* _EXTRACTED INFORMATION_:
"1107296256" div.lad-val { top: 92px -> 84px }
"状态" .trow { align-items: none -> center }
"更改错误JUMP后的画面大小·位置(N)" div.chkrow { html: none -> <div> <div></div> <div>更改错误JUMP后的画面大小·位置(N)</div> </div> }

---

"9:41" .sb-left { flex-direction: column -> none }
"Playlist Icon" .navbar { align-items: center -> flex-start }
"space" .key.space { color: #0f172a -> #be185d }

---

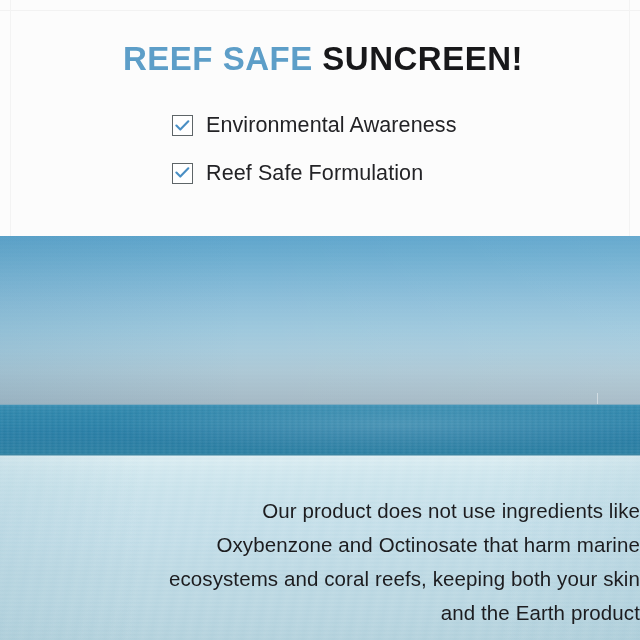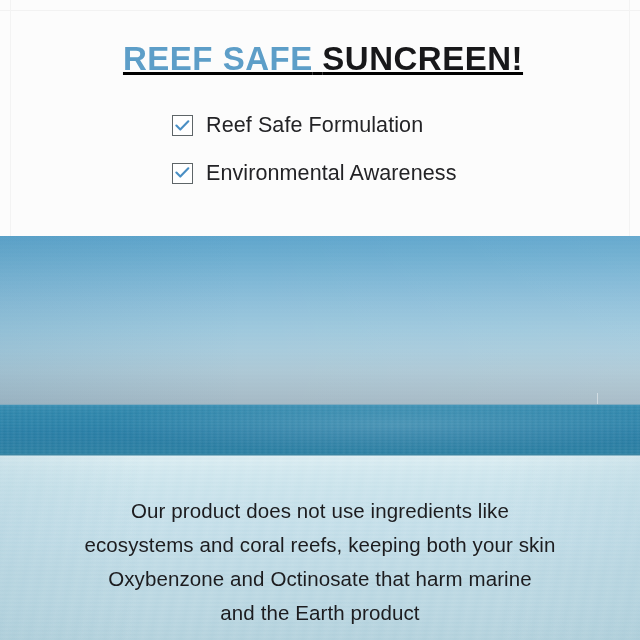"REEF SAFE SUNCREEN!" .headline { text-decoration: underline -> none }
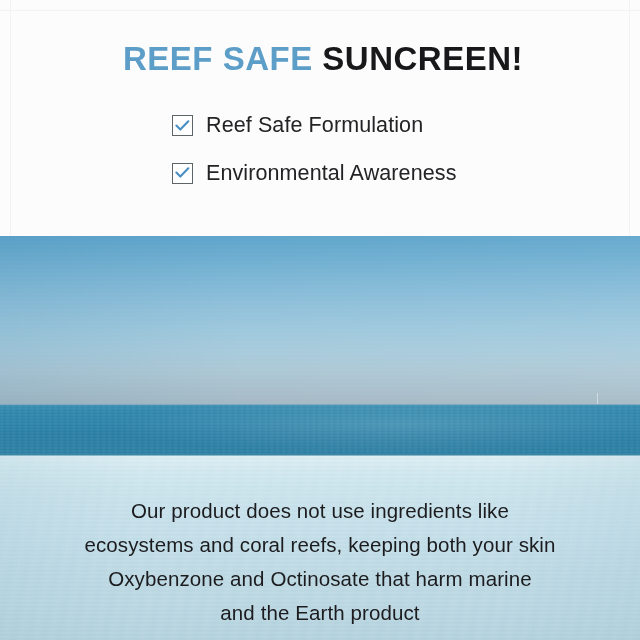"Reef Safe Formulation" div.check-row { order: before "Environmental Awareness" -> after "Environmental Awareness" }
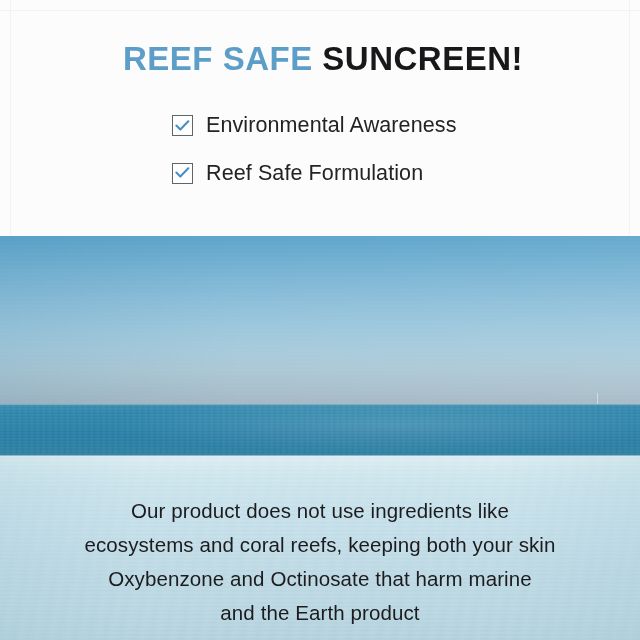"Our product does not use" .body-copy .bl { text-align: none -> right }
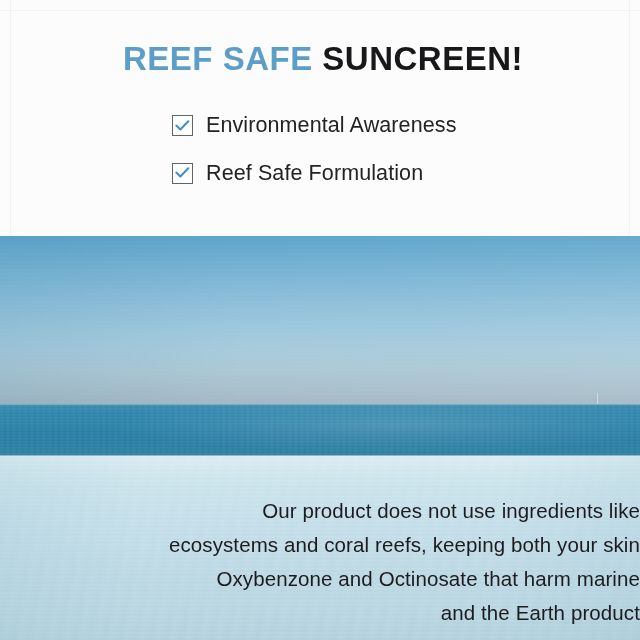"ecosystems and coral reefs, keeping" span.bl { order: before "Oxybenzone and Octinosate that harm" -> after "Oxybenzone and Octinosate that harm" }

* _WORK REQUIRED_: Starting at the line that contains "align-items: center ->" and stopping after the line that contains "color: #0f172a ->", write out every line exactly as it appears above, and no other line.

* _FINAL ANSWER_:
"Playlist Icon" .navbar { align-items: center -> flex-start }
"space" .key.space { color: #0f172a -> #be185d }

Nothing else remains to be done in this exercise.